Through the above articles, we are familiar with the stand-alone operation in HDFS and MapReduce computation case, in actual use, in order to improve performance and stability, big data components will exist in a cluster, this article will explain how to build hadoop cluster.
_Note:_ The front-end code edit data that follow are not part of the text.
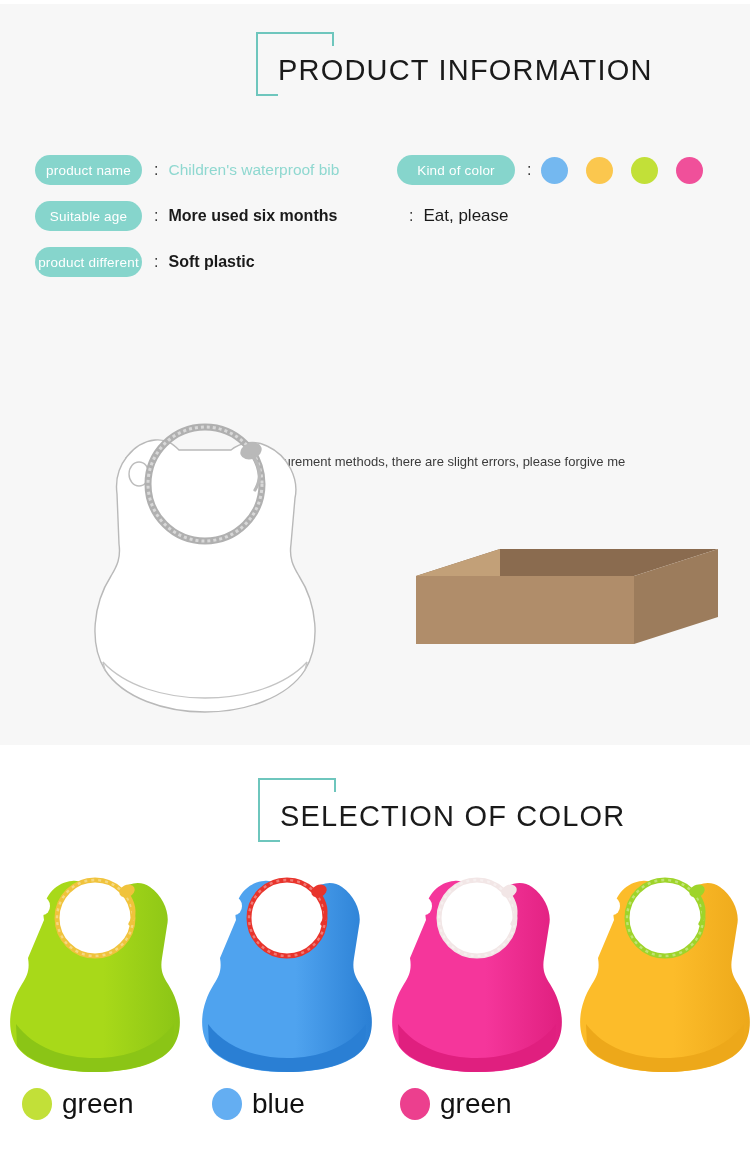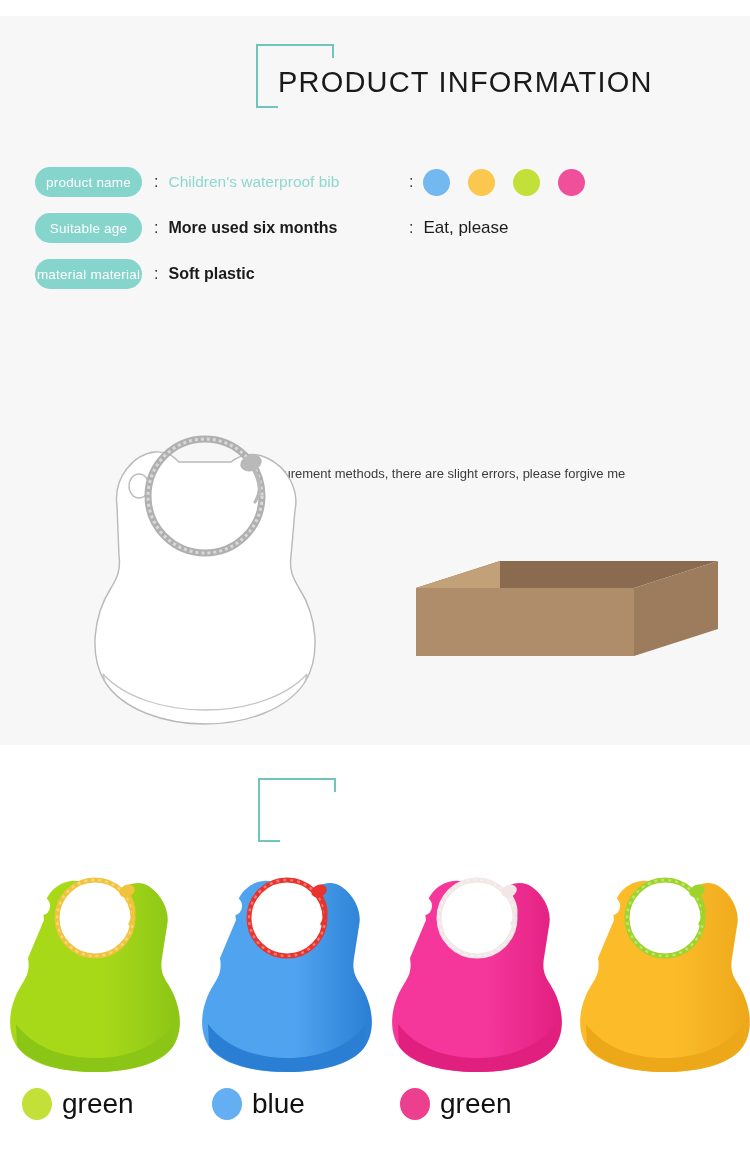--- a/index.html
+++ b/index.html
@@ -6,21 +6,21 @@
   body {
     width: 750px; height: 1175px;
     font-family: "Liberation Sans", sans-serif;
     background: #ffffff;
     overflow: hidden;
     position: relative;
   }
 
   
   .sec-info {
-    position: absolute; left: 0; top: 16px;
+    position: absolute; left: 0; top: 4px;
     width: 750px; height: 745px;
     background: #f7f7f7;
   }
 
   
   .heading { position: absolute; }
   .heading .bracket {
     position: absolute; left: 0; top: 0;
     width: 76px; height: 62px;
     border-left: 2px solid #6ec6bd;
@@ -111,28 +111,29 @@
         <span class="pill w-left">product name</span>
         <span class="colon">:</span>
         <span class="val teal">Children's waterproof bib</span>
       </div>
       <div class="info-row">
         <span class="pill w-left">Suitable age</span>
         <span class="colon">:</span>
         <span class="val">More used six months</span>
       </div>
       <div class="info-row">
-        <span class="pill w-left">material material</span>
+        <span class="pill w-left">product different</span>
         <span class="colon">:</span>
         <span class="val">Soft plastic</span>
       </div>
     </div>
 
     <div class="info-col col-right">
       <div class="info-row">
+        <span class="pill w-right">Kind of color</span>
         <span class="colon">:</span>
         <span class="swatches" id="swatch-list">
             <span class="sw" style="background: rgb(116, 184, 240);"></span>
             <span class="sw" style="background: rgb(251, 199, 78);"></span>
             <span class="sw" style="background: rgb(194, 224, 56);"></span>
             <span class="sw" style="background: rgb(240, 80, 154);"></span>
           </span>
       </div>
       <div class="info-row">
         <span class="colon">:</span>
@@ -212,20 +213,21 @@
     <div class="dot" style="left:713px; top:658px;"></div>
     <div class="dim-label" style="left:556px; top:672px;">27cm</div>
   </div>
 </div>
 
 <div class="sec-color"></div>
 
 <div class="heading" id="heading-color">
   <span class="bracket"></span>
   <span class="bracket2"></span>
+  <span class="title">SELECTION OF COLOR</span>
 </div>
 
 <div class="bib-row" id="bib-row" style="top:860px;">
     <div class="bib-cell" style="left: 10px;">
 <svg width="170" height="215" viewBox="0 0 170 215">
   <defs>
     <linearGradient id="ggreen" x1="0" y1="0" x2="1" y2="0">
       <stop offset="0%" stop-color="#a8d919"></stop>
       <stop offset="55%" stop-color="#a8d919"></stop>
       <stop offset="100%" stop-color="#8bc516"></stop>

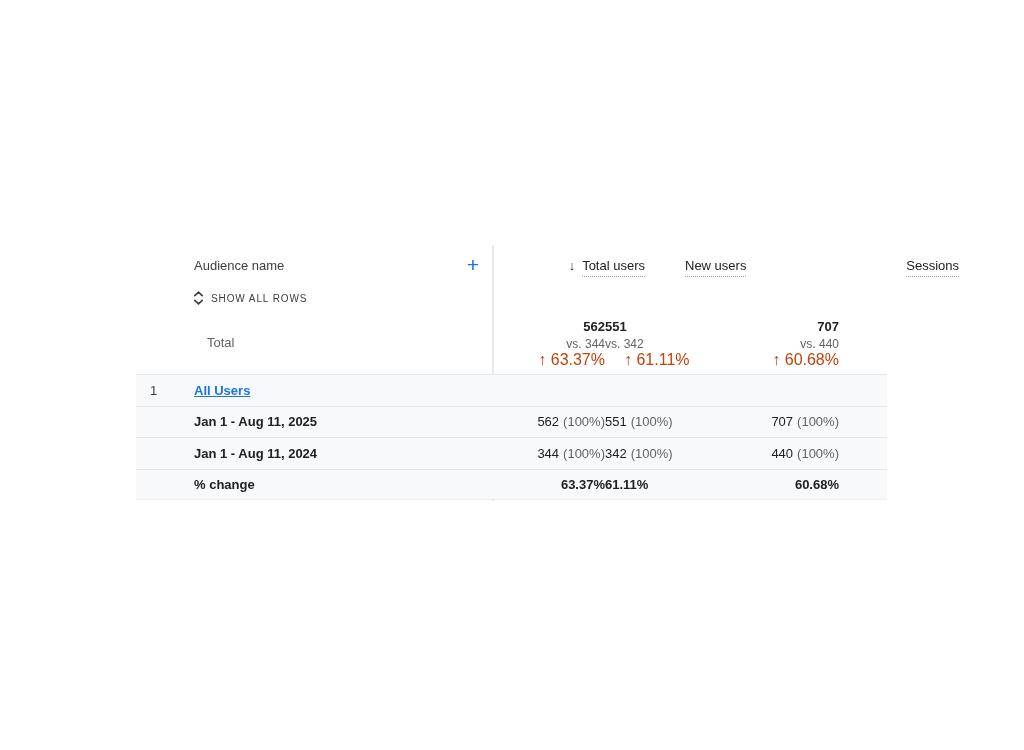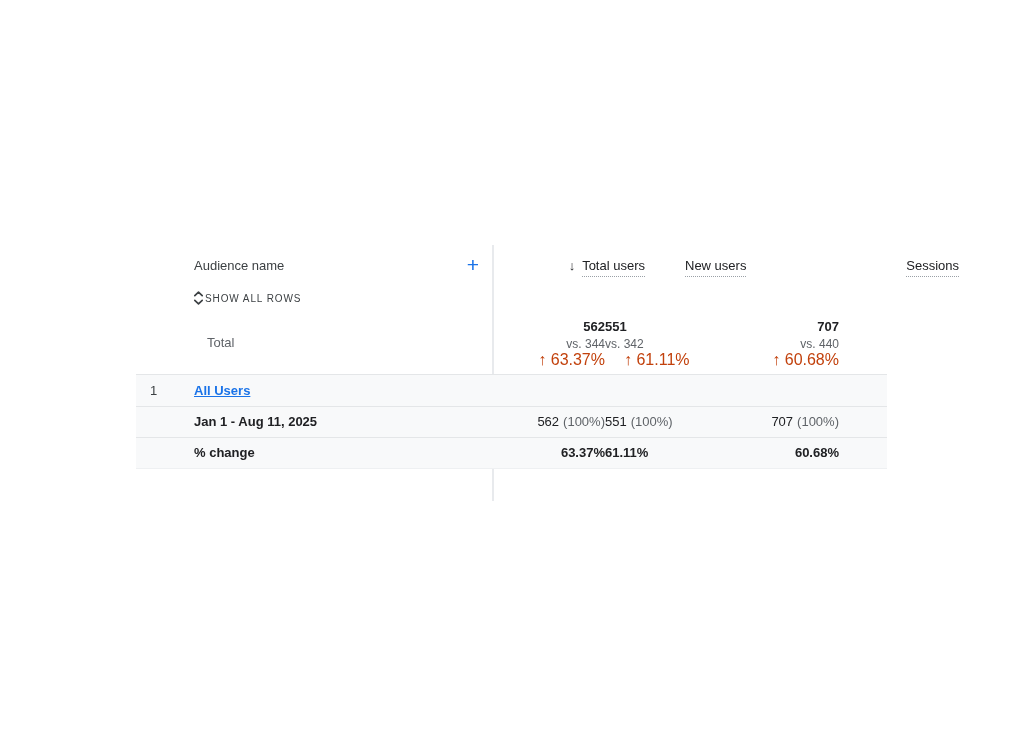--- a/index.html
+++ b/index.html
@@ -20,21 +20,21 @@
   
   .hdr-row { position:absolute; top:8px; left:0; right:0; height:24px; display:flex; align-items:center;gap:40px; }
   .hdr-name { width:357px; flex:none; padding-left:58px; position:relative; height:24px; display:flex; align-items:center; }
   .hdr-name-label { font-size:13px; color:#3c4043; }
   .plus-btn { position:absolute; right:14px; top:50%; transform:translateY(-52%); font-size:21px; font-weight:400; color:#1a73e8; cursor:pointer; line-height:1; }
   .hdr-cell { font-size:13px; color:#202124; cursor:pointer; }
   .hdr-label { border-bottom:1px dotted #9aa0a6; padding-bottom:3px; }
   .sort-arrow { margin-right:7px; font-size:13px; color:#202124; }
 
   
-  .sar { position:absolute; top:44px; left:57px; height:18px; display:flex; align-items:center; gap:1px; cursor:pointer; }
+  .sar { position:absolute; top:44px; left:57px; height:18px; display:flex; align-items:center; gap:7px; cursor:pointer; }
   .sar-text { font-size:10px; letter-spacing:0.9px; color:#3c4043; font-weight:400; }
 
   
   .total-sec { position:absolute; top:67px; left:0; right:0; display:flex; }
   .total-label-wrap { width:357px; flex:none; position:relative; }
   .total-label { position:absolute; left:58px; top:23px; font-size:13px; color:#5f6368;margin-left:13px; }
   .total-cell { padding-top:5px; }
   .t-value { font-size:13px; font-weight:700; color:#202124; line-height:19px; }
   .t-vs { font-size:12px; color:#5f6368; line-height:16px; }
   .t-change { font-size:16px; color:#c2410c; line-height:16px;padding-left:19px; }
@@ -116,20 +116,27 @@
       </div>
 
       <div class="body-row">
         <div class="row-num"></div>
         <div class="row-label">Jan 1 - Aug 11, 2025</div>
         <div class="cell c1"><span class="val">562</span><span class="share">(100%)</span></div>
         <div class="cell c2"><span class="val">551</span><span class="share">(100%)</span></div>
         <div class="cell c3"><span class="val">707</span><span class="share">(100%)</span></div>
       </div>
 
+      <div class="body-row">
+        <div class="row-num"></div>
+        <div class="row-label">Jan 1 - Aug 11, 2024</div>
+        <div class="cell c1"><span class="val">344</span><span class="share">(100%)</span></div>
+        <div class="cell c2"><span class="val">342</span><span class="share">(100%)</span></div>
+        <div class="cell c3"><span class="val">440</span><span class="share">(100%)</span></div>
+      </div>
 
       <div class="body-row row-pct">
         <div class="row-num"></div>
         <div class="row-label">% change</div>
         <div class="cell c1"><span class="val">63.37%</span><span class="share"></span></div>
         <div class="cell c2"><span class="val">61.11%</span><span class="share"></span></div>
         <div class="cell c3"><span class="val">60.68%</span><span class="share"></span></div>
       </div>
 
     </div>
1 systems, software and prerequisite constraints
- 7 CentOS
(1) have been configuring a free CentOS three secret login
https://www.jianshu.com/p/0cc72b228647
(2) three CentOS have been installed jdk, and configure the JAVA_HOME environment variable
https: //www.jianshu .com / the p-/ 826dc5eca7cb
(3) of the following three CentOS machine specific information, the reader is set according to the actual situation:
| 主机名 | ip | 账号/密码 |包含节点|
| master| 192.168.79.128 | root/zhangli | resourcemanager,namenode |
| slave1| 192.168.79.129 | root/zhangli | nodemanager,datanode |
| slave2| 192.168.79.130 | root/zhangli | nodemanager,datanode |
Execute the following commands as root in three CentOS machine, determining turn off the firewall
systemctl stop firewalld
- 2.5.2-hadoop
hadoop download link: https://pan.baidu.com/s/1c_skDYabCRSkS5hRUB6lFQ
extraction code: a00t
2 operation
2.1 hadoop-2.5.2.zip to upload and extract the master node, and then make the following changes:
(1) modified core-site.xml
<configuration>
<property>
<name>fs.defaultFS</name>
<value>hdfs://master:9000</value>
</property>
<property>
<name>hadoop.tmp.dir</name>
<value>file:/root/hadoop-2.5.2/tmp</value>
<description>Abase for other temporary directories.</description>
</property>
</configuration>
(2) Modify hdfs-site.xml
<configuration>
<property>
<name>dfs.namenode.secondary.http-address</name>
<value>master:50090</value>
</property>
<property>
<name>dfs.replication</name>
<value>2</value>
</property>
<property>
<name>dfs.namenode.name.dir</name>
<value>file:/root/hadoop-2.5.2/dfs/name</value>
</property>
<property>
<name>dfs.datanode.data.dir</name>
<value>file:/root/hadoop-2.5.2/dfs/data</value>
</property>
</configuration>
(3) modify mapred-site.xml
<configuration>
<property>
<name>mapreduce.framework.name</name>
<value>yarn</value>
</property>
<property>
<name>mapreduce.jobhistory.address</name>
<value>master:10020</value>
</property>
<property>
<name>mapreduce.jobhistory.webapp.address</name>
<value>master:19888</value>
</property>
</configuration>
(4) modify the yarn-site.xml
<configuration>
<property>
<name>yarn.resourcemanager.hostname</name>
<value>master</value>
</property>
<property>
<name>yarn.nodemanager.aux-services</name>
<value>mapreduce_shuffle</value>
</property>
</configuration>
(5) to modify the contents of slaves
Slave1
salve2
(. 6) are added /root/hadoop-2.5.2/etc/hadoop/hadoop-env.sh
export JAVA_HOME = / root / jdk1.8.0_162
in /root/hadoop-2.5 .2 / etc / hadoop / yarn-env.sh added
export JAVA_HOME = / root / jdk1.8.0_162
hadoop-2.5.2 2.2 were put in master copy to slave1, slave2, and format.
# 压缩已经配置好的hadoop-2.5.2
tar -cvf hadoop.tar hadoop-2.5.2
# 远程拷贝到slave1
scp hadoop.tar root@slave1
# 远程拷贝到slave2
scp hadoop.tar root@slave2
# 免密登录到slave1
ssh slave1
# 解压hadoop.tar
tar -xvf hadoop.tar
# 格式化namenode
/root/hadoop-2.5.2/bin/hdfs namenode -format
# 退出免密登录
exit
# 免密登录到slave2
ssh slave2
# 解压hadoop.tar
tar -xvf hadoop.tar
# 格式化namenode
/root/hadoop-2.5.2/bin/hdfs namenode -format
# 退出免密登录
exit
Are provided in the following slave1, slave2 in the hadoop:
Add /root/hadoop-2.5.2/etc/hadoop/hadoop-env.sh the
export JAVA_HOME = / root / jdk1.8.0_162
in /root/hadoop-2.5 .2 / etc / hadoop / yarn-env.sh added
export JAVA_HOME = / root / jdk1.8.0_162
2.3 hadoop start on the master
# 确认当前是在master主机,进入家目录
cd
# 进入sbin目录
cd hadoop-2.5.2/sbin
# 启动
./start-all.sh
2.4 Test
# 确认当前是master主机,进入家目录
cd
# 进入bin目录
cd hadoop-2.5.2/bin
# 上传yarn文件到hdfs
./hdfs dfs -put yarn /yarn
# 查看上传结果,如果正确则能看到/yarn
./hdfs dfs -ls /
# 免密登录到slave2
ssh slave2
# 查看上传结果,如果正确则能看到/yarn
./hdfs dfs -ls /
So far, we have completed the hadoop cluster installed and tested in three CentOS machine.